VW, General Motors Race for 2013 China Crown
Shanghai — Volkswagen will vie with General Motors for the sales crown among foreign automakers in China next year, gaining share as Japanese carmakers led by Toyota struggle to recover amid a territorial dispute.
VW, whose luxury Audi sedans are popular with Chinese bureaucrats, hasn’t held the lead in the country since 2004 and will probably sell 2.7 million vehicles in the country next year to GM’s 2.65 million, helped by eight new or revamped models including the Santana, Golf, Skoda Octavia and Audi Q3, according to industry researcher JSC Automotive Consulting. GM’s new offerings include the Cadillac XTS and three Opel models.
Passenger-vehicle sales in China will probably accelerate and gain as much as 10 percent next year, as a rebound in economic growth gathers strength, according to eight analysts surveyed by Bloomberg News.
Chinese leaders assuming power in a once-a-decade handover to be completed in March may introduce economic stimulus to increase domestic demand, Autoforesight Shanghai Co., LMC Automotive and Synergistics Ltd. forecast.
“When the economy stabilizes, Chinese consumers will have more confidence to buy cars,” said Lin Huaibin, a Shanghai- based analyst at IHS Automotive. “A lot of indicators have shown economic improvement since September.”
Foreign automakers are stepping up their investments in China, counting on the world’s largest pool of first-time car buyers to help offset declining sales in Europe. Total vehicle sales may surpass 19 million units this year, according to the China Association of Automobile Manufacturers on Dec. 10.
Globally, Toyota is poised to take back the title of world’s biggest automaker for 2012, as VW fights GM for second place in the final week of the year. Toyota said Wednesday its vehicle sales may rise 2 percent next year to reach a record 9.91 million vehicles, spurred by overseas demand.
In China, SUVs will remain the fastest-growing segment as it is “under-penetrated” and caters to the preference of Chinese consumers for roomier vehicles, while smaller cities will become more important for sales, said Steve Man, a Hong Kong-based analyst at Nomura Holdings.
The new leadership, helmed by Communist Party chief Xi Jinping, must decide the pace of market-driven change to boost consumer demand and balance the role of exports and investment.
China said it will seek a higher “quality and efficiency” of growth next year, and target “sustained and healthy development,” the state-run Xinhua News Agency reported Dec. 16 after a meeting of senior leaders in Beijing.
“The new government probably doesn’t want to start its tenure with a weak economy, so in China that usually means more investment spending,” said Bill Russo, president of Synergistics Limited. “The commercial-vehicle segment could be a beneficiary of any economic stimulus as businesses replace products like trucks for construction projects.”

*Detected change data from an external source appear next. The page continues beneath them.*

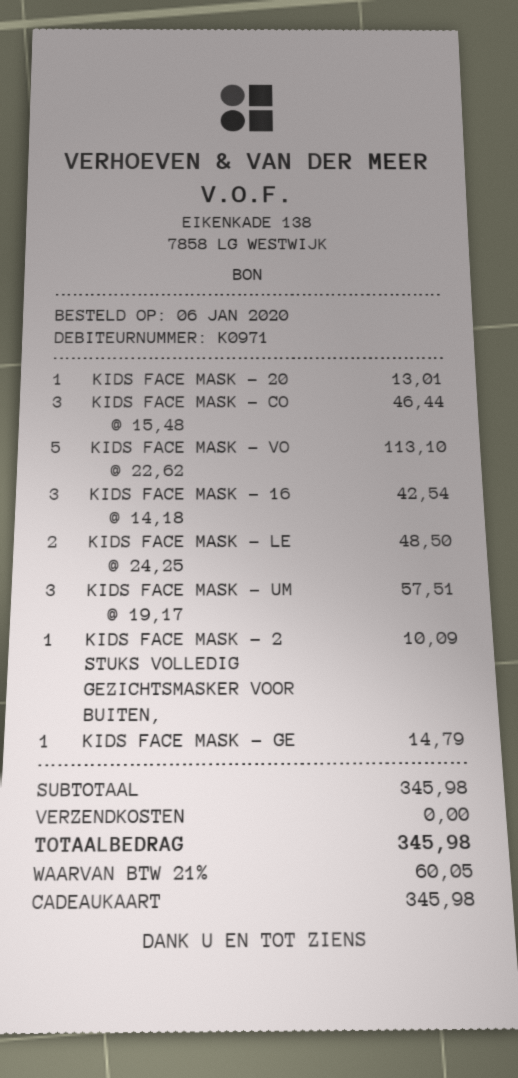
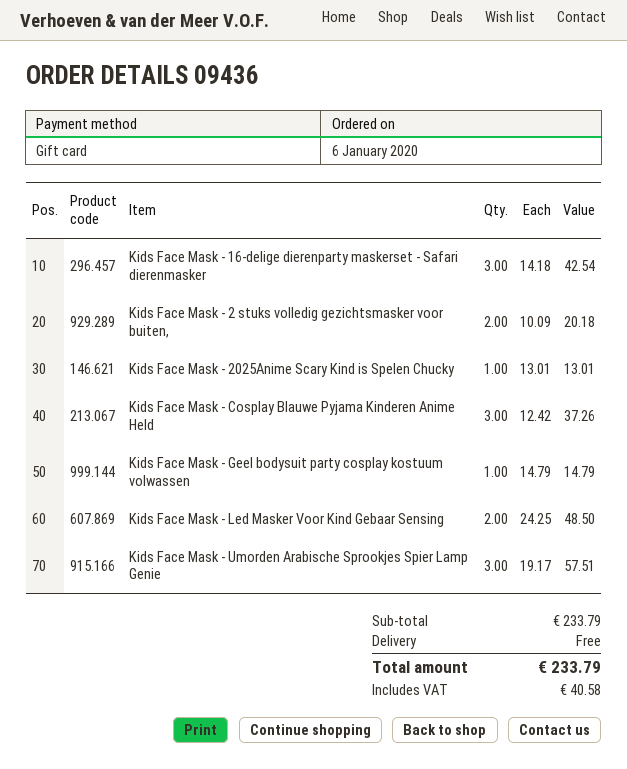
KIDS FACE MASK - CO: 3 x 15.48 = 46.44 -> 3 x 12.42 = 37.26
KIDS FACE MASK - VO: 5 x 22.62 = 113.10 -> none
KIDS FACE MASK - 2 STUKS VOLLEDIG GEZICHTSMASKER VOOR BUITEN,: 1 x 10.09 = 10.09 -> 2 x 10.09 = 20.18
subtotal: 345.98 -> 233.79
tax: 60.05 -> 40.58
total: 345.98 -> 233.79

Sales of commercial vehicles, which include buses and trucks, are down 6.8 percent in the first 11 months of this year, compared with a 7.1 percent gain in passenger vehicles, according to auto association data.
The pace of sales may slow in China if more cities implement or tighten measures to control vehicle populations to curb pollution and traffic congestion.

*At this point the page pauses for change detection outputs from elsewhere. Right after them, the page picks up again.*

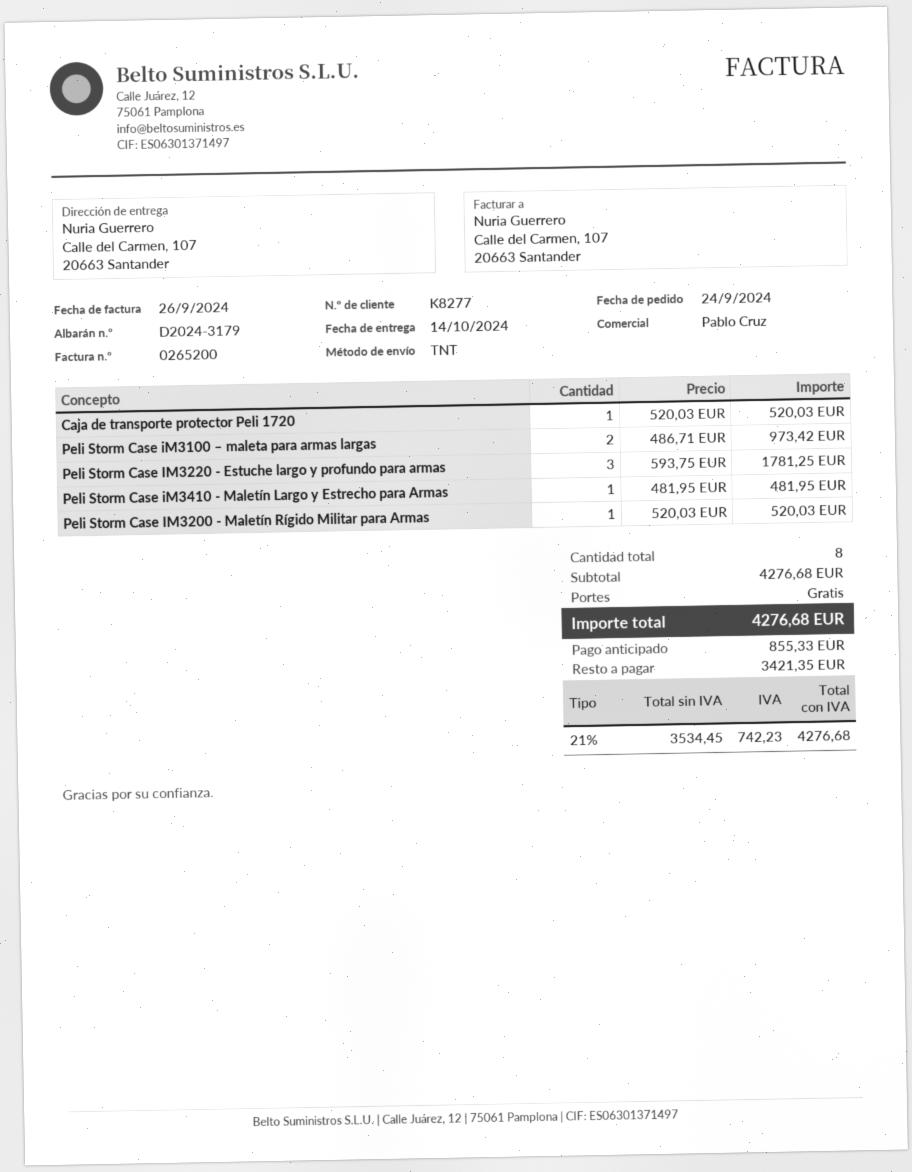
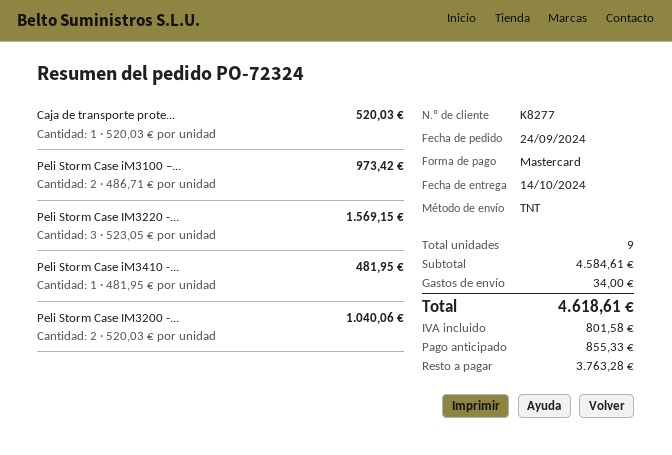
Peli Storm Case IM3220 - Estuche largo y profundo para armas: 3 x 593.75 = 1781.25 -> 3 x 523.05 = 1569.15
Peli Storm Case IM3200 - Maletín Rígido Militar para Armas: 1 x 520.03 = 520.03 -> 2 x 520.03 = 1040.06
total quantity: 8 -> 9
subtotal: 4276.68 -> 4584.61
shipping: 0.00 -> 34.00
tax: 742.23 -> 801.58
total: 4276.68 -> 4618.61
balance: 3421.35 -> 3763.28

By 2020, another 20 Chinese cities may exceed the car- density threshold of 250 vehicles per kilometer of road, according to McKinsey & Co., which may prompt officials to impose similar restrictions to those in Beijing, Guangzhou and Shanghai.
For Wolfsburg, Germany-based VW, a revamped Santana sedan and expansion of its Skoda brand will help the automaker push into the less-developed Chinese cities, which China Executive Vice President Soh Weiming said last month was its “bread and butter.”
GM could fend off VW with new models coming up next year, such as the Buick Lacrosse and Regal, according to IHS.
“We don’t get too hung up on trying to, in a single year, be too concerned about number one position,” Bob Socia, GM China president, said in a Dec. 18 interview in Shanghai. “But make no bones about it, we’re here to win.”
GM has the capabilities in manufacturing, dealership and product to compete with the “best of them,” he said. The automaker plans to open 400 more showrooms across its brands next year in China, bringing its total to about 4,200 in the world’s largest vehicle market.